Works for me, and when either of these two enters the octagon we watch, eager to see how much they've learned since the last time out.

But spare me Herschel Walker, the former NFL running back who at age 47 will make his MMA debut at a Strikeforce event later this month

Walker's workout regimen is legendary, and he remains in outstanding shape for a guy born during the Kennedy administration, but do we really expect him to impress us Jan. 30 against an opponent who remains TBA?

Granted, he looks okay in this public workout, but unless he's fighting a mannequin I expect his opponent to move just a bit faster than the coach in the video.

Anyone who crumbles before that low-speed attack is clearly too bad of a fighter to make anybody look good, even by contrast, and anybody with some skill and a chin figures to give Walker fits.

A tough sell once you get past Walker's famous name.
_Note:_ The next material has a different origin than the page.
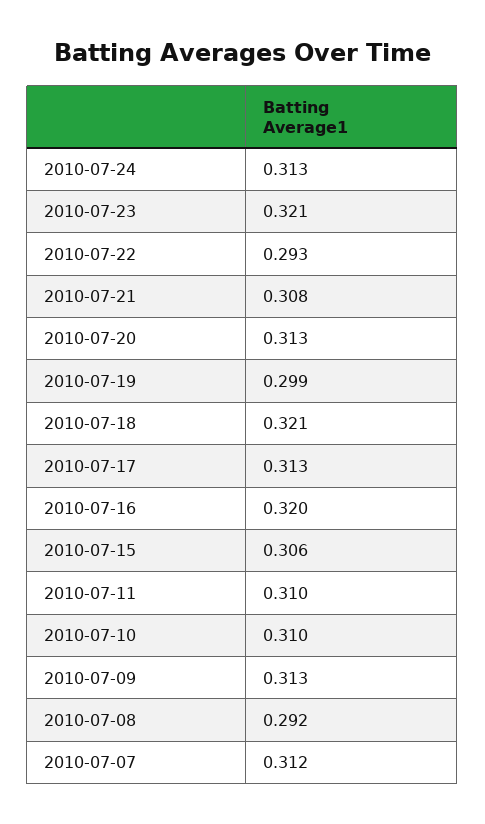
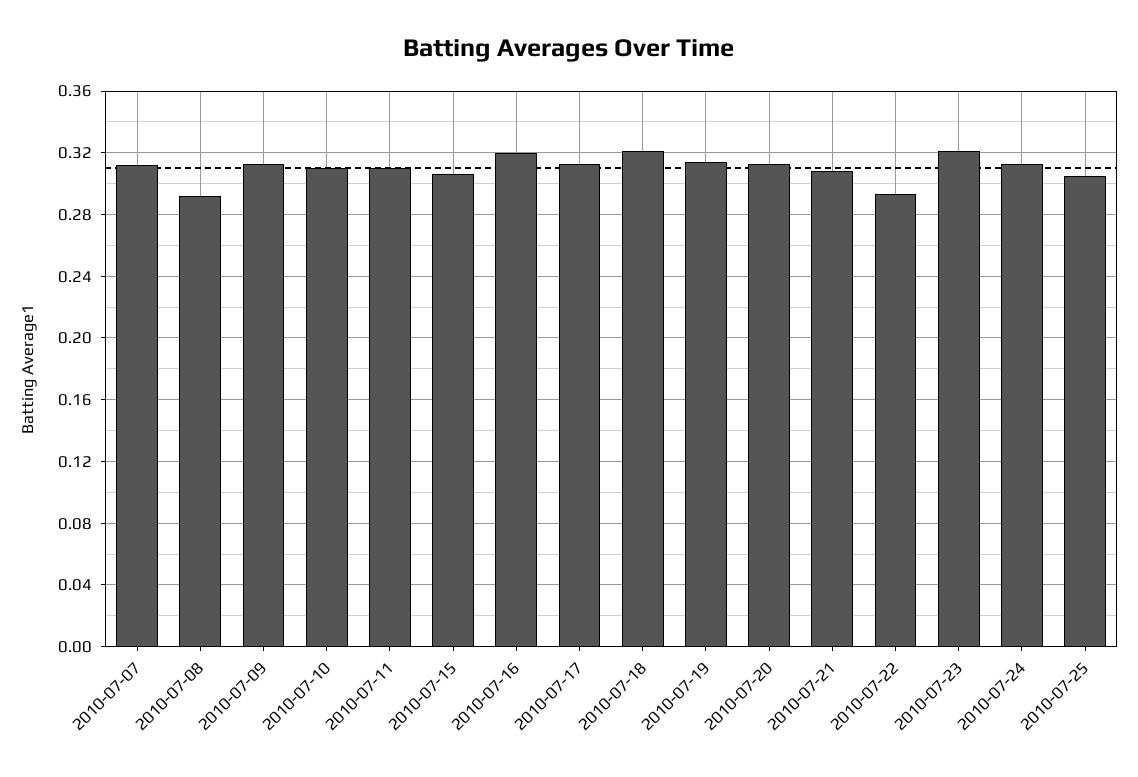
2010-07-19: 0.299 -> 0.315
2010-07-25: none -> 0.305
Meanwhile an even bigger name (at least in the world of pugilism) is threatening to enter the octagon.

That would be James "Lights Out" Toney, the 41-year-old former heavyweight champ who has tailed UFC president Dana White to the last two pay-per-view-events, hoping to score a meeting and, eventually, a UFC contract.

Toney, a former middleweight champ who ballooned into a 230-pound heavyweight, finally cornered White last weekend after UFC 108, and Sportsnet's Showdown Joe Ferraro was among the folks lucky enough to witness the conversation. (Warning, some adult language here)

Before you let Toney's big talk sway you (be warned -- more adult language), understand this proposed move isn't at all like a prime Michael Jordan ditching basketball for baseball in 1993-94. It's more like Marion Jones' upcoming tryout with the WNBA -- an attempt to make a splash when lucrative options dry up in the sport that made you famous.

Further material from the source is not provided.